Multiple new energy applications
Algar shared Munro’s views on vanadium’s crucial place as a new energy mineral, highlighting the high-volume market potential for vanadium in batteries as well as its application in other developing technologies.
Speaking to Proactive, Algar noted the potential to use vanadium as part of the cathode process in lithium-ion batteries, which has significant benefits.
Explaining other avenues being explored for potential product development using vanadium, Algar detailed an innovation using vanadium oxide-based film as a window tint.
He said: “Vanadium has got this really bizarre property – like a photo effect – where if it’s put in a film on a window and gets over a certain temperature it becomes opaque.
“[This] is a huge energy-saver from the building’s point of view and has a huge implication not only for vanadium consumption but for energy use.
“There’s a lot of innovation happening in the vanadium space which involves other energy applications.
“For us as new companies, looking at new developments in our processing design, we have to consider where our markets will be.
“With the VRFB, its special place in grid energy storage and the growth of that market … is an incentive for us to stay involved with that side of it because it diversifies our ability to supply to disconnected markets.
“It means you can be selling to flow battery producers, energy retailers and producers, and you can be selling to the steel market – and because they’re in different cycles you’re in a good position."
Increasing penetration of VFRB technology
Algar detailed several developments in the vanadium battery space including VRFBs that are being installed or tendered.
redT Energy has installed a VRFB at Monash University late last year as part of the Smart Energy City Project, supported by ARENA.

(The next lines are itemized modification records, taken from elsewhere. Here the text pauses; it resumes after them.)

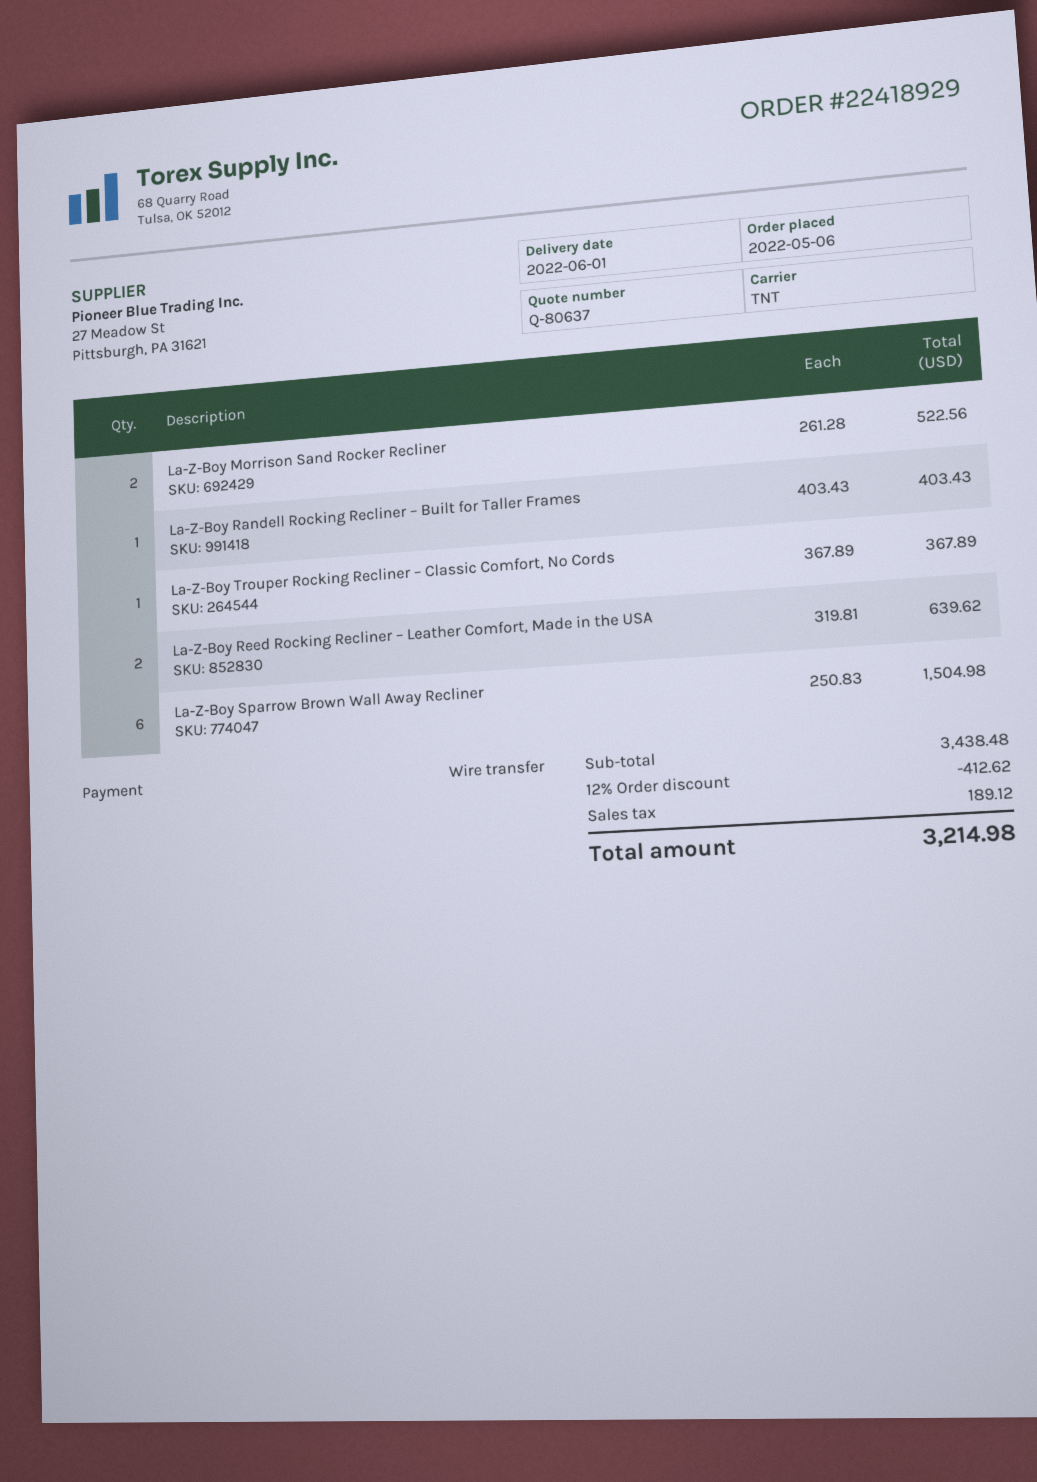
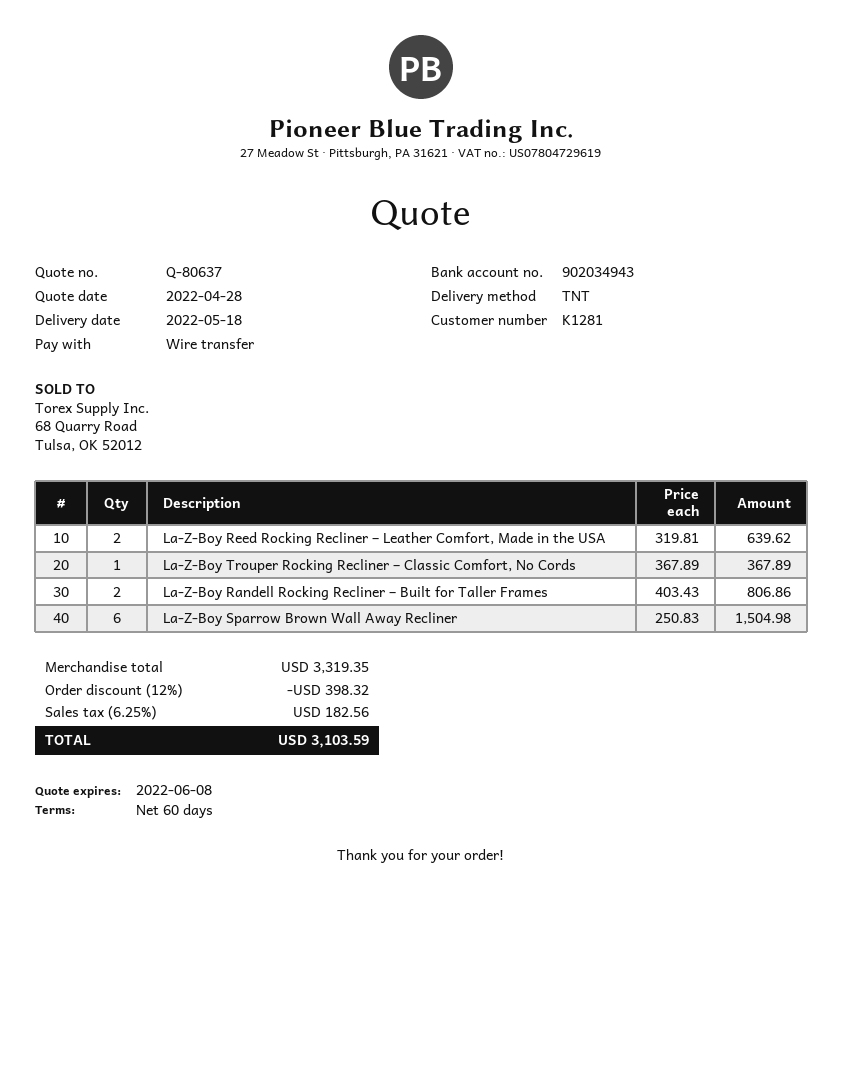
delivery date: 2022-06-01 -> 2022-05-18
La-Z-Boy Morrison Sand Rocker Recliner: 2 x 261.28 = 522.56 -> none
La-Z-Boy Randell Rocking Recliner – Built for Taller Frames: 1 x 403.43 = 403.43 -> 2 x 403.43 = 806.86
subtotal: 3438.48 -> 3319.35
discount: 12% = 412.62 -> 12% = 398.32
tax: 189.12 -> 182.56
total: 3214.98 -> 3103.59

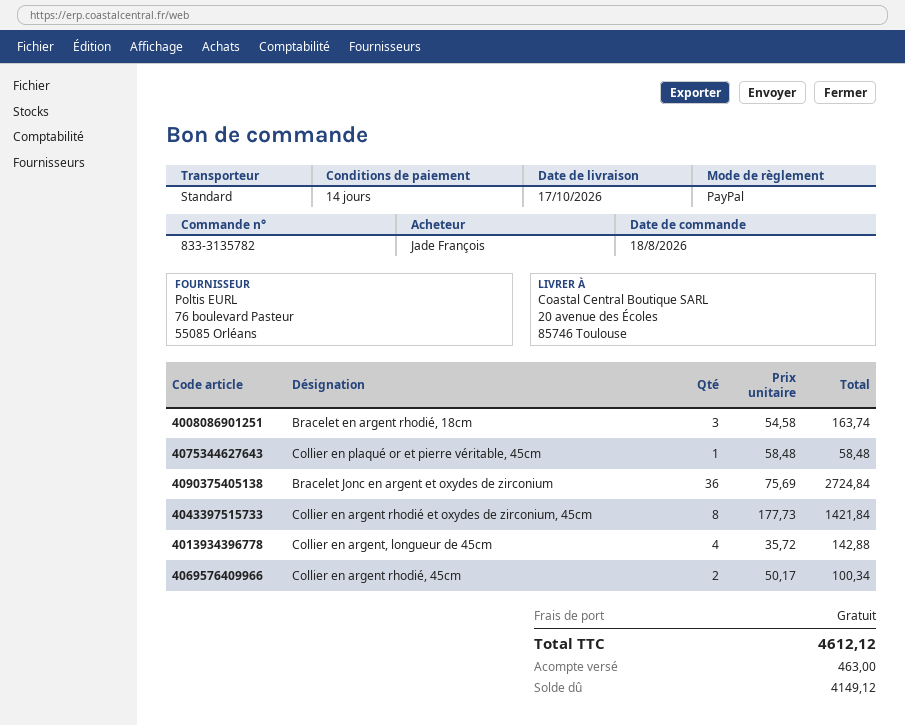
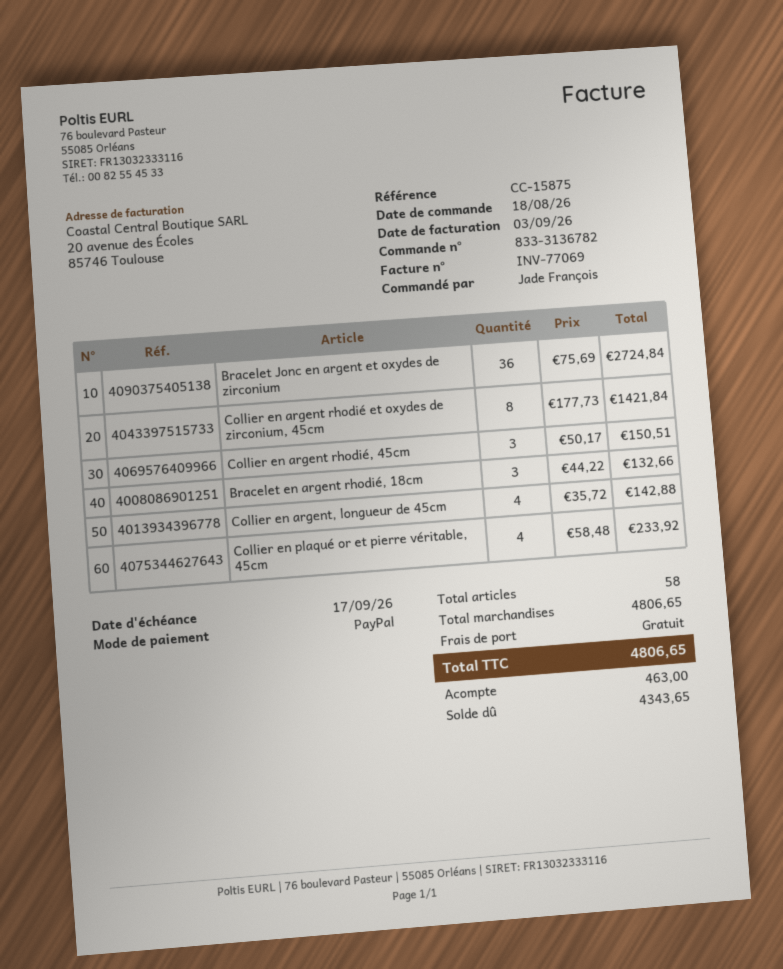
order number: 833-3135782 -> 833-3136782
Bracelet en argent rhodié, 18cm: 3 x 54.58 = 163.74 -> 3 x 44.22 = 132.66
Collier en plaqué or et pierre véritable, 45cm: 1 x 58.48 = 58.48 -> 4 x 58.48 = 233.92
Collier en argent rhodié, 45cm: 2 x 50.17 = 100.34 -> 3 x 50.17 = 150.51
total: 4612.12 -> 4806.65
balance: 4149.12 -> 4343.65

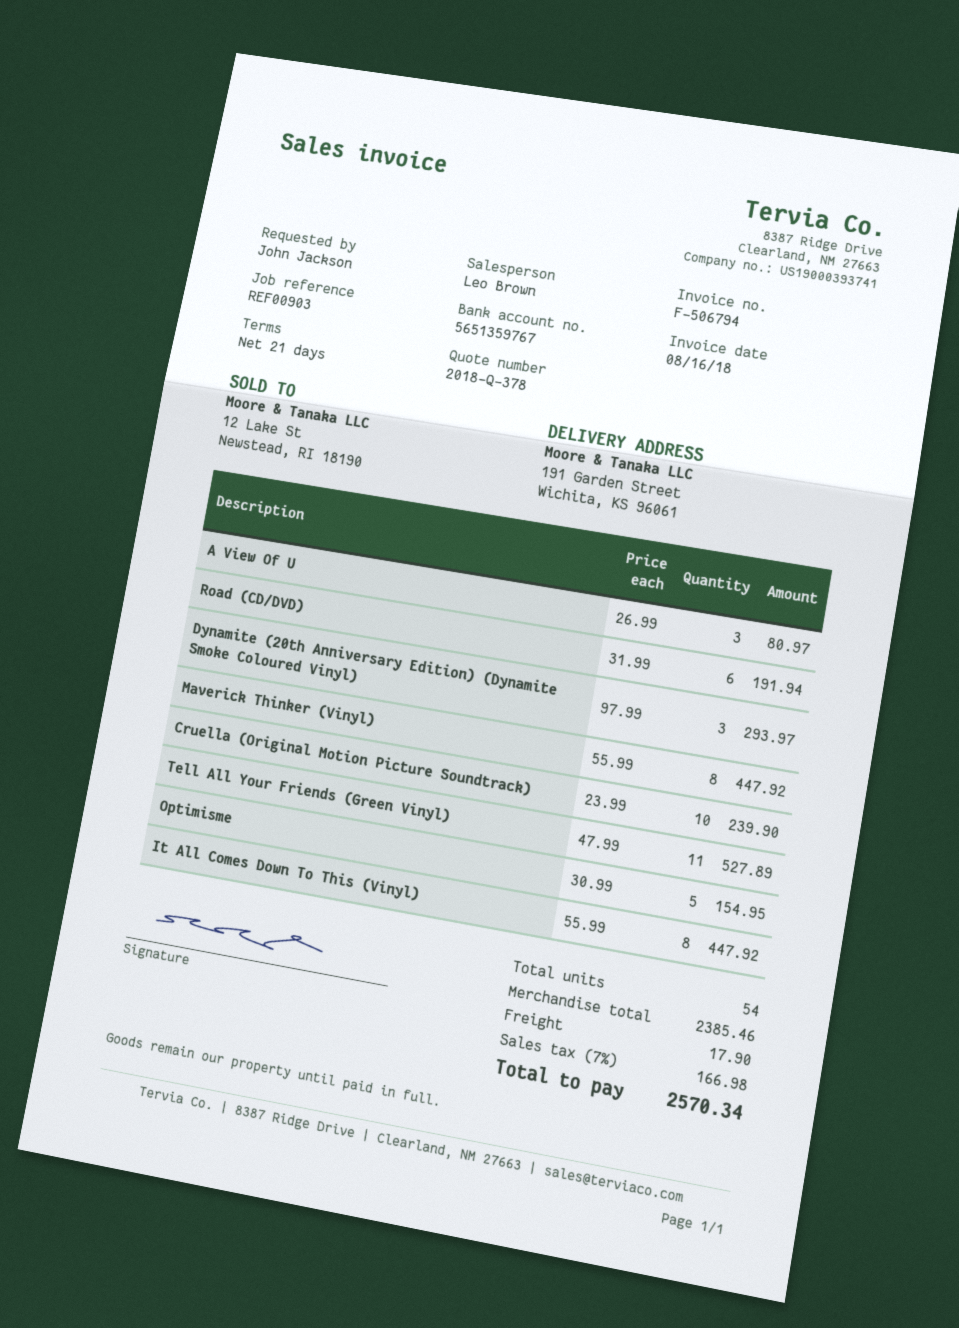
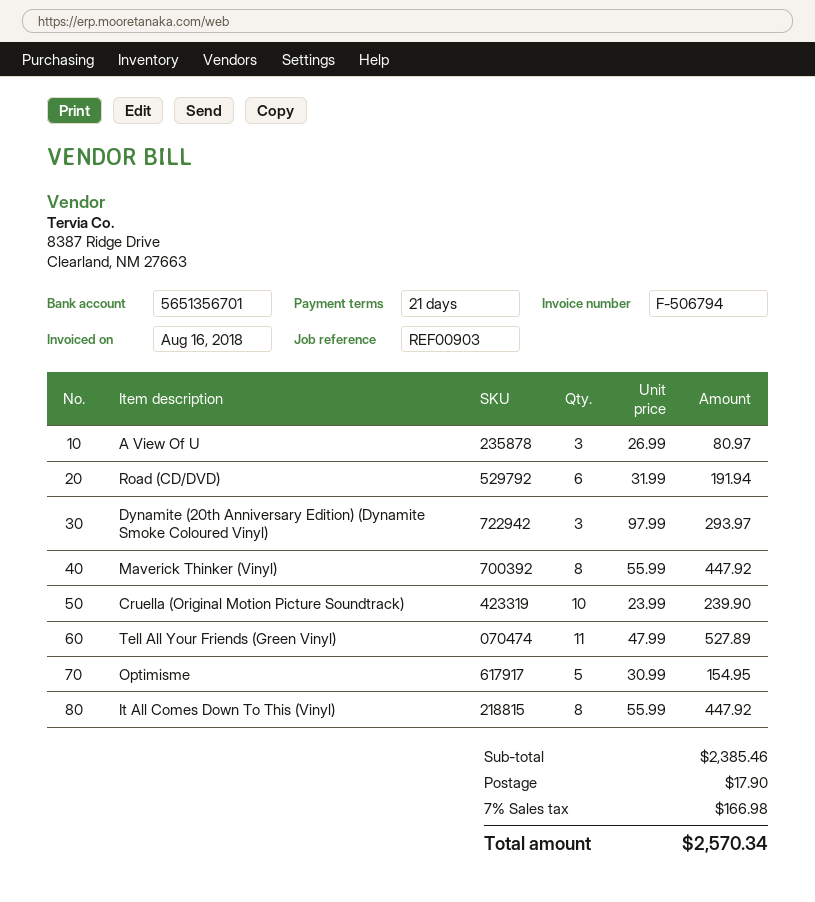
bank account: 5651359767 -> 5651356701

A VRFB is being installed by Juwi on Heron Island for the University of Queensland’s research station and the University of Adelaide has recently tendered a 500 kilowatt, 2-megawatt-hour system.
Protean Energy Ltd (ASX:POW) is commercialising its patented V-KOR vanadium battery energy system and holds a multi-energy mineral project in South Korea.
Algar also mentioned Robert Friedland’s current 3 megawatt, 12-megawatt-hour battery as part of a larger 10 megawatt, 40-megawatt-hour system.
Algar added: “We’re seeing lots of innovation around welded stacks, new innovations in the technology to make the production of the battery cheaper to offset the rise in the price of vanadium.
“You really have to have the right load profile to actually justify a battery – once you put solar in almost all of your problems are gone.
“The domestic battery is a great opportunity when someone comes up with the right type of flow battery and we think that a company called Volterion from Germany has got the right idea.
“They’ve got a cheap, welded aluminium stack they can rapidly reproduce which is light and easy to fit.”
AVL has completed a baseline pre-feasibility study (PFS) for its Gabanintha Vanadium Project in Western Australia, which estimates a net present value (NPV) range for the project that has an upper end of US$2.37 billion when assuming a US$20 per pound vanadium price.
The base case demonstrates robust project fundamentals featuring competitive product costs and financials and will allow AVL to move quickly into piloting and a definitive feasibility study.
In November last year the company updated Gabanintha’s resource, reporting 183.6 million tonnes grading at 0.76% vanadium pentoxide.
The resource is 50 kilometres from the town of Meekatharra and includes a massive high-grade magnetite zone featuring 96.7 million tonnes at 1% vanadium.
Drilling in 2018 at Gabanintha focused on a consistent 3-10-metre-thick zone grading more than 1.2% vanadium in 10 of 11 holes.
The massive magnetite layer averages 14 metres in thickness.
Besides vanadium, Gabanintha also features titanium and iron, as well as cobalt, copper and nickel in sulphide minerals.